Israeli leaders urged French Jews to emigrate there, or ‘make aliyah’; France is home to Europe’s largest Jewish community estimated to be between 500,000 and 600,000 people. In Strasbourg, like in other parts of France, security has been stepped up outside Jewish sites.

“After the attacks and Copenhagen, unfortunately we saw a Jewish cemetery vandalised where more than 300 tombs were defaced. Somehow the community here feels that we are saying to them that we have neither a past nor a future,” said Maurice Dahan, an honorary vice-president of the Lower Rhine Jewish Consistory, the name of the local Jewish affairs body in Alsace.

Nearly seven thousand French Jews quit France for Israel last year. But as a leading figure of Strasbourg’s Jewish community explains, many wanted a change in lifestyle.

“Nearly of them already had the idea in mind and had already been planned.But those Jews didn’t flee France. They completed a project. Some left for religious or spiritual reasons. Others wanted a country where they had a future.” said Thierry Roos, a spokesman for the regional consistory.

Israeli Prime Minister Benjamin Netanyahu appealed to Europe’s Jews to move to Israel after the Paris attacks in January. But his comments were widely rebuked by European political and religious leaders, who saw them as divisive.

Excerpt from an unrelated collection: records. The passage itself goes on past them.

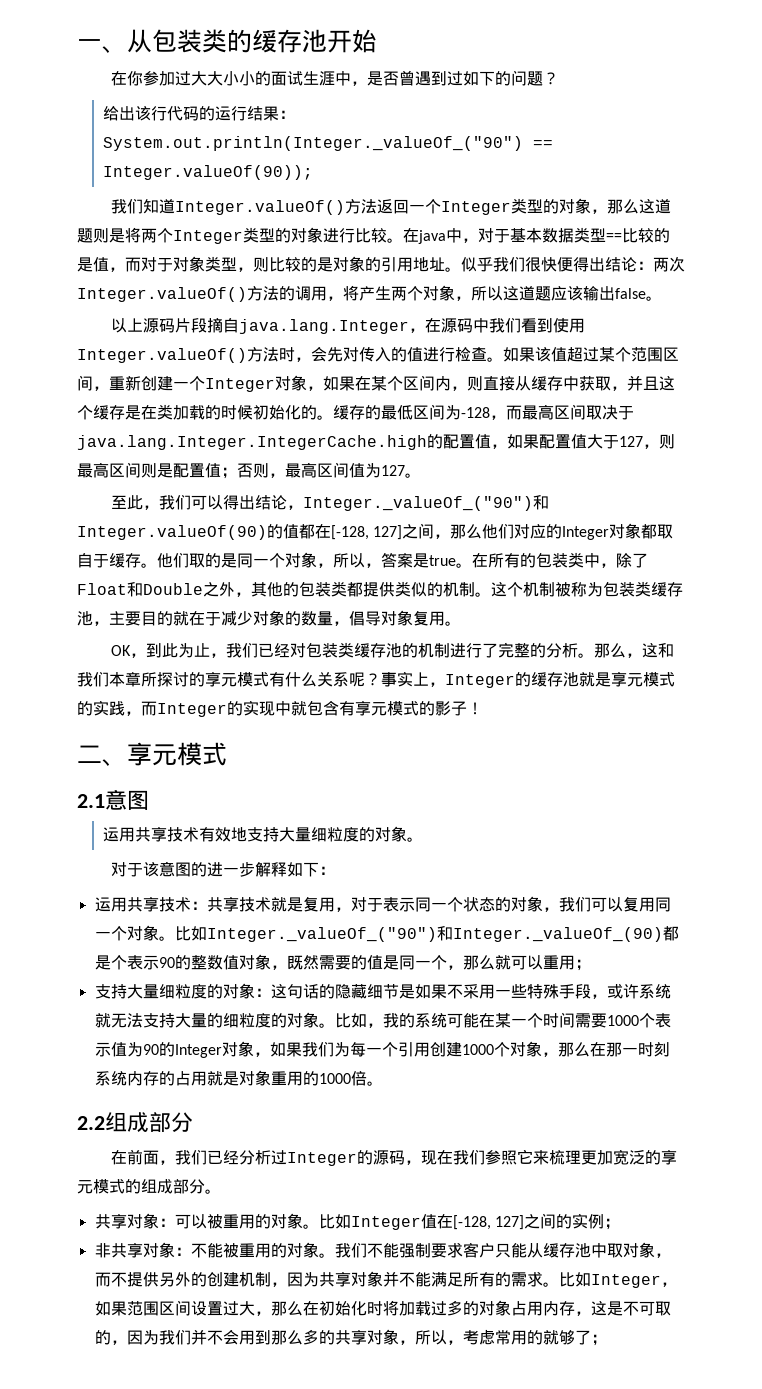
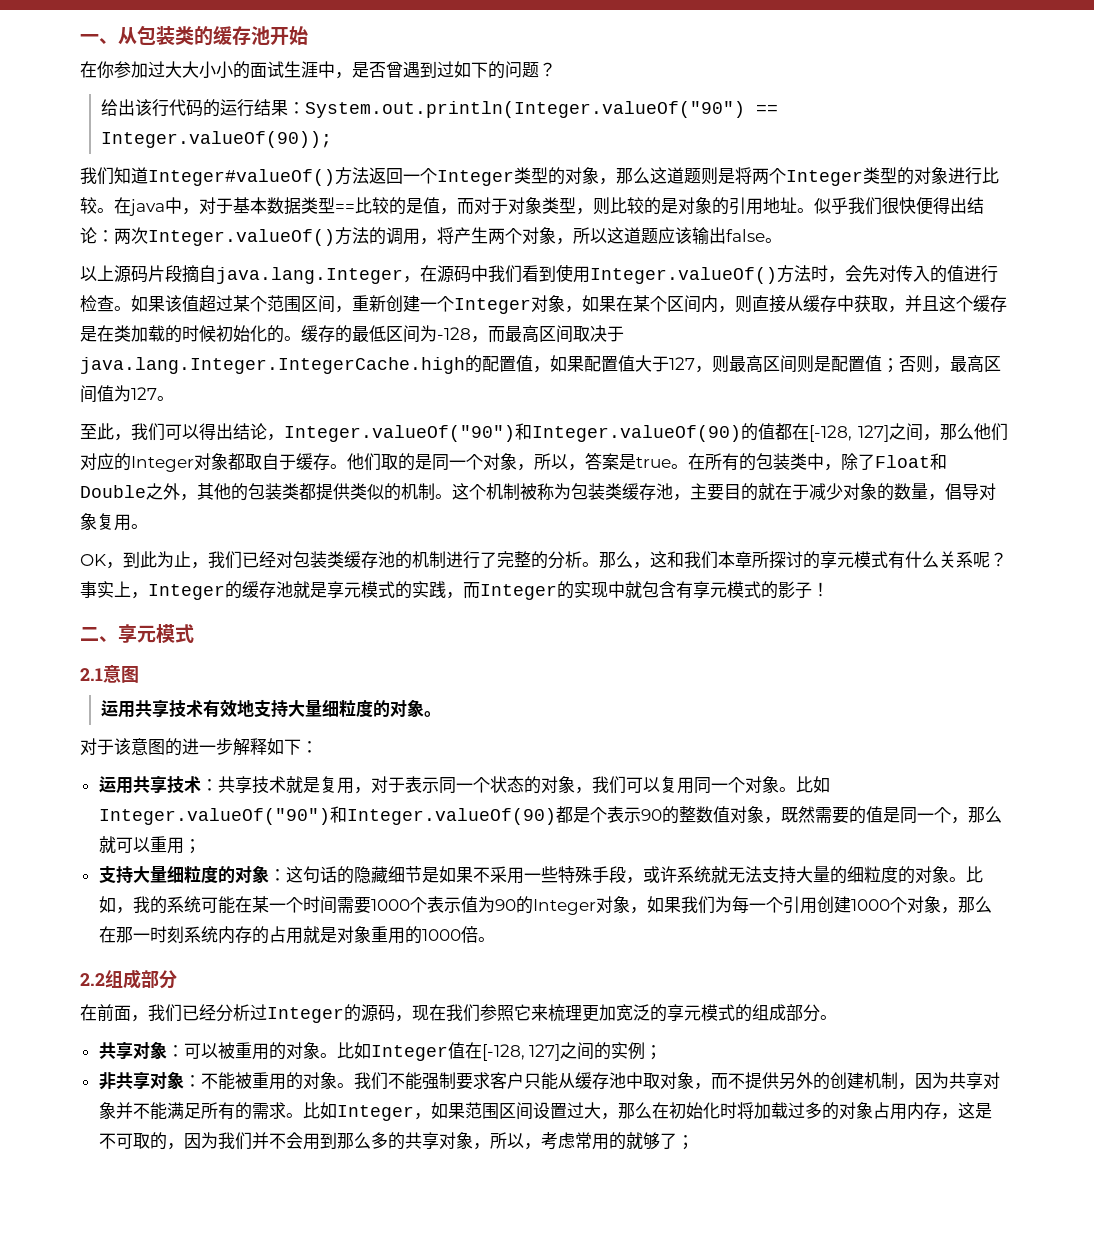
- 给出该行代码的运行结果：System.out.println(Integer._valueOf_("90") == Integer.valueOf(90));
+ 给出该行代码的运行结果：System.out.println(Integer.valueOf("90") == Integer.valueOf(90));
- 我们知道Integer.valueOf()方法返回一个Integer类型的对象，那么这道题则是将两个Integer类型的对象进行比较。
+ 我们知道Integer#valueOf()方法返回一个Integer类型的对象，那么这道题则是将两个Integer类型的对象进行比较。
- 至此，我们可以得出结论，Integer._valueOf_("90")和Integer.valueOf(90)的值都在[-128, 127]之间，那么他们对应的Integer对象都取自于缓存。
+ 至此，我们可以得出结论，Integer.valueOf("90")和Integer.valueOf(90)的值都在[-128, 127]之间，那么他们对应的Integer对象都取自于缓存。
- 比如Integer._valueOf_("90")和Integer._valueOf_(90)都是个表示90的整数值对象，既然需要的值是同一个，那么就可以重用；
+ 比如Integer.valueOf("90")和Integer.valueOf(90)都是个表示90的整数值对象，既然需要的值是同一个，那么就可以重用；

“It puts Jews everywhere at a disadvantage,” said Dan Leclaire, an artist who resides in Strasbourg. “The prime minister should not say “Come here, everything’s rosy.

“I’m French first and Jewish second. I don’t want to have this feeling of fleeing and even less this reaction against something that affects me, but shouldn’t make me want to leave when I am,” he told euronews.

The city of Strasbourg itself was the scene of anti-Jewish pogrom in the 14th Century. On February 14, 1349, an estimated 2,000 Jews were killed amid claims they had been responsible for spreading the Black Death pandemic that had swept across Europe.